In fact, the population of Tokyo will soon start to decline if the current trend continues. As the 35 million Tokyoites are getting older, birthrates are falling, and the immigration policies continue to be very restrictive, experts postulate that Greater Tokyo's population will be be cut in half by year 2100.

source: wikipedia

 

 

 

TRAUMAS AND NEW OPPORTUNITIES

Tokyo has been destroyed and rebuilt several times in history. Wars and natural disasters have shaped a city that has come to symbolize not only future, but also devastation. Tokyo's many traumas and the recurring destruction and rebirth, have inspired a considerable amount of urban visions throughout the years.

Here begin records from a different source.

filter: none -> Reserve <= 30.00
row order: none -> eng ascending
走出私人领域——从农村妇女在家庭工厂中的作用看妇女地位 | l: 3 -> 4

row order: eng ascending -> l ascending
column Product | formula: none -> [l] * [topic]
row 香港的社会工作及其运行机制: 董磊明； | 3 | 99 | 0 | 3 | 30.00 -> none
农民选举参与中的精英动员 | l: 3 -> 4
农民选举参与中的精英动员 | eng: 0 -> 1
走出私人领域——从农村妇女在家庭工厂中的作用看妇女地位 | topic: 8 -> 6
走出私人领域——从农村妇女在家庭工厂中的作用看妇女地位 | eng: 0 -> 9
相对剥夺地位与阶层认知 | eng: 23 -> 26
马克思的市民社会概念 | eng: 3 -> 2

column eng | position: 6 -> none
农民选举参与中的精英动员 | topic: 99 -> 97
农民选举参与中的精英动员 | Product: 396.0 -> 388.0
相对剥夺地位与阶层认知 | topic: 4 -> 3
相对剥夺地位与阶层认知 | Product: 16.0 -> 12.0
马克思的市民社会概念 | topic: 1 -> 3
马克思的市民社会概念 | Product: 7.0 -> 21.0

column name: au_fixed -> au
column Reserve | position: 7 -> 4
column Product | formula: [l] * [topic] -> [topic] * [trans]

From cinematic cyberpunk dystopias like Akira and Blade Runner, to more lifelike projects such as Kikutake Kiyonori's Oceanic City and Kenzo Tange's Tokyo Bay Plan. Some of the ideas have been realized in steel and concrete, while others have stayed on sketch paper, or in the cinemas.

 

While Tokyo’s still influential post-war metabolist movement created visions intended to tackle a city in a rapid economic and demographic growth, today's pressing issues are of a different kind. How will Japan’s weak economy, shrinking population and geographical vulnerability affect the physical shape of its capital city in the next century? Are there ways to make use of the situation to open up for new potential ways of thinking about urban development, possibly more sustainable ways? These questions are in the heart of this study.

 

APPROACH

Futurescape Tokyo is an interdisciplinary research project combining artistic research, speculative cartography and journalistic methods in order to explore possible urban futures in a post-expansive Tokyo. Through interviews and quick sketch studies with a number of Tokyoites – an architect, a sociologist, an ex-banker, a house wife, a social media engineer and a design philosopher – we are building a speculative atlas of Tokyo's possible urban landscape in year 2100, 86 years from now. The date is chosen to be too far away for anyone to be able to actually predict anything factive about the reality of Tokyo at the particular time; yet it is close enough to be directly related to the city where the project participants live and act today. This will hopefully open our minds to free speculative thinking around possible future scenarios.

 

In this way the project places itself in the intersection between the real and reasonable on the one hand, and the more tentative, unpredictable and amazing on the other. We believe that it is through playful sketching the most provocative ideas arise. The aim is to reach beyond the factual level of statistic bars, to add a higher degree of human imagination to the ongoing discussion on the future of Tokyo.